« paper won't sit still | main | a walk down beautiful lane »
So I started a conversation with the clever and oh-so helpful Mike Steckel from International SEMATECH about thesauri and their kinfolk. It seems he learned a ton from the argus seminar, and was kind enough to share some of that learning with me.
It proved to be trendously helpful. You wouldn't not believe how little about organization tools is in english for ordinary people. Kudos to Mike and the former argonauts!
I reproduce it below in hopes it helps some other poor lost fool
Despite having read this, and having followed multiple links from google, I can't really sort out how a controlled vocabulary is so different from a thesaurus (they seem to be used almost interchangeably) and why is it useful.
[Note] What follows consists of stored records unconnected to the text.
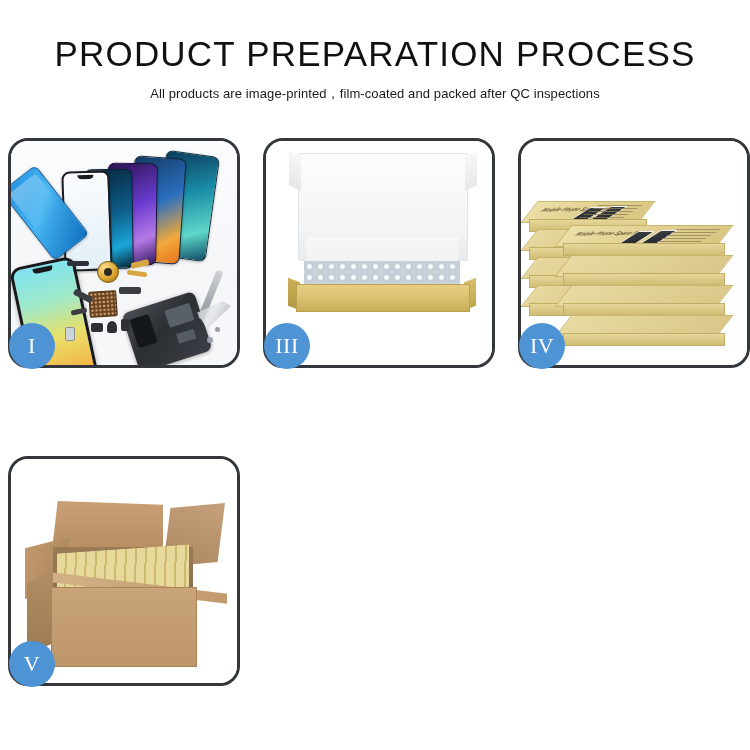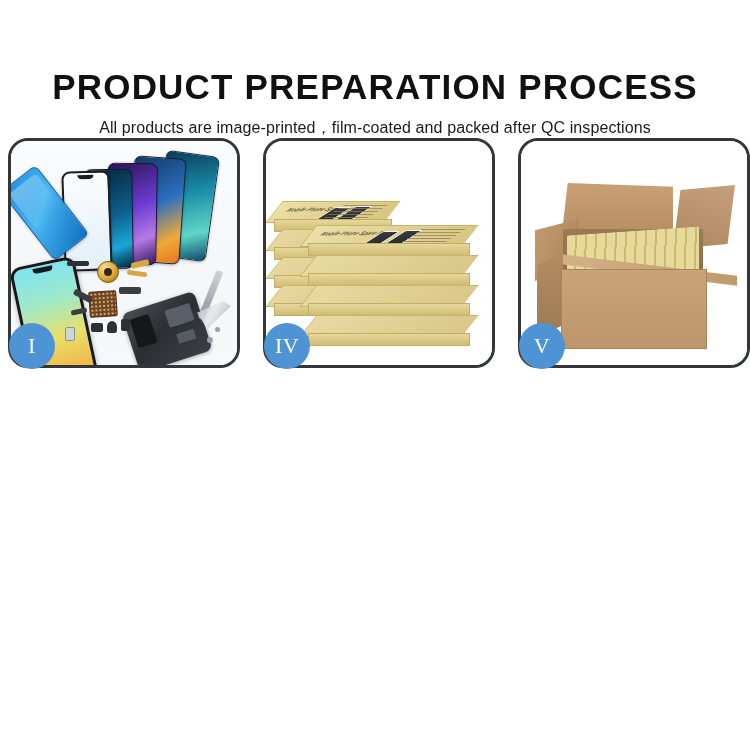"PRODUCT PREPARATION PROCESS" .title { font-weight: 700 -> 400; margin-top: 33px -> none }
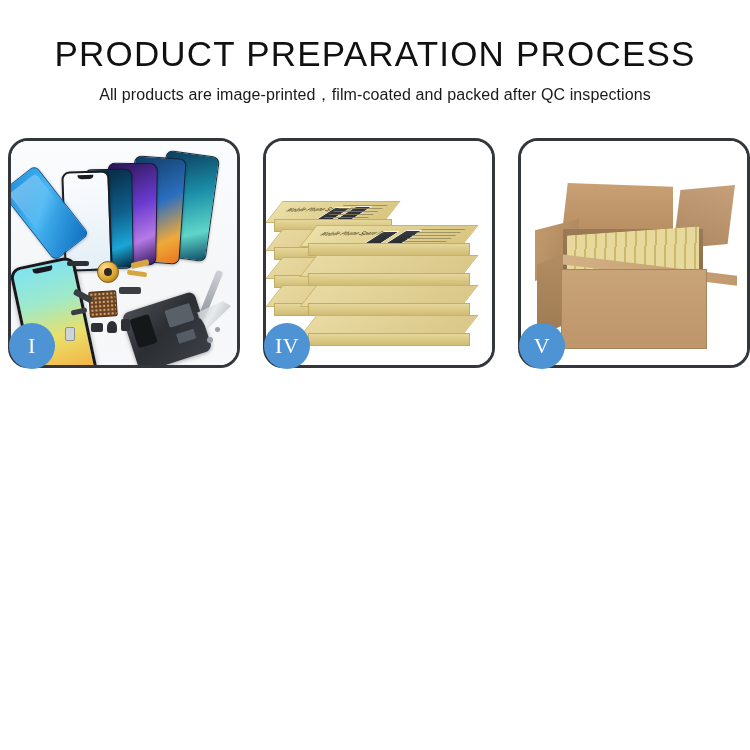"All products are" .subtitle { font-size: 16px -> 13px }
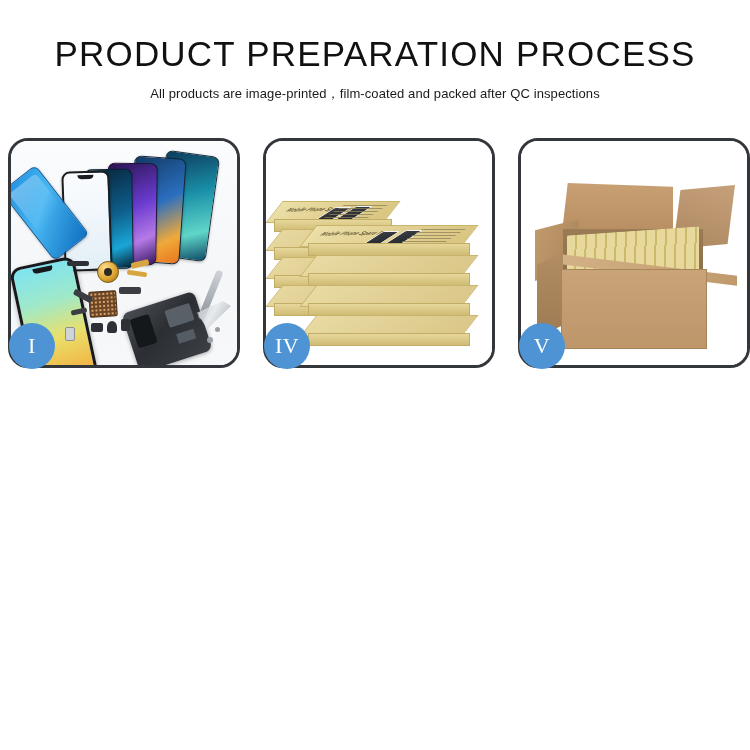"III" div.panel { html: none -> <div> <div> <div></div> <div></div> <div></div> <div></div> <div></div> <div></div> </div> <div>III</div> </div> }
I seems to me-- please please correct me-- that a controlled vocabulary could hinder information retrieval if used without a thesaurus.. so is it just the basis for one? or?
Use "CONGO, Democratic Republic of" rather than ZAIRE
A thesaurus is a very advanced way of controlling vocabulary and in general shows:
1. Equivalence - variants and preferred terms
2. Hierarchical - Broader and Narrower
3. Associative - "see also" references
Hope that helps.
I find it interesting that thesaurus is a subset of controlled vocabularies.. what are other sort of controlled vocabularies? would a misspelling list be one?
An article: http://www.dlib.org/dlib/november98/11batty.html
Peter and Lou have written a lot on this.
A huge series of links on the subject.
I'm still trying to figure out relationships between controlled vocabs, thesauri, taxonomies, and keywords...
sigh. messy, innit?
Normally a taxonomy does add in hierarchy, but it does not attempt to be a
complete representation of something.
Check out the ASIS thesaurus:
http://www.asis.org/Publications/Thesaurus/isframe.htm
or the Art and Architecture Thesaurus (faceted! Cool!):
http://www.getty.edu/research/tools/vocabulary/aat/hierarchies.html
These attempt to be fully descriptive of the activities of their field. People often think of Roget's when they think about thesaurus, this basically is something different.
A taxonomy is smaller, but usually does contain hierarchies. "Taxonomy" is often thrown around in KM circles and is the most abused word in your list.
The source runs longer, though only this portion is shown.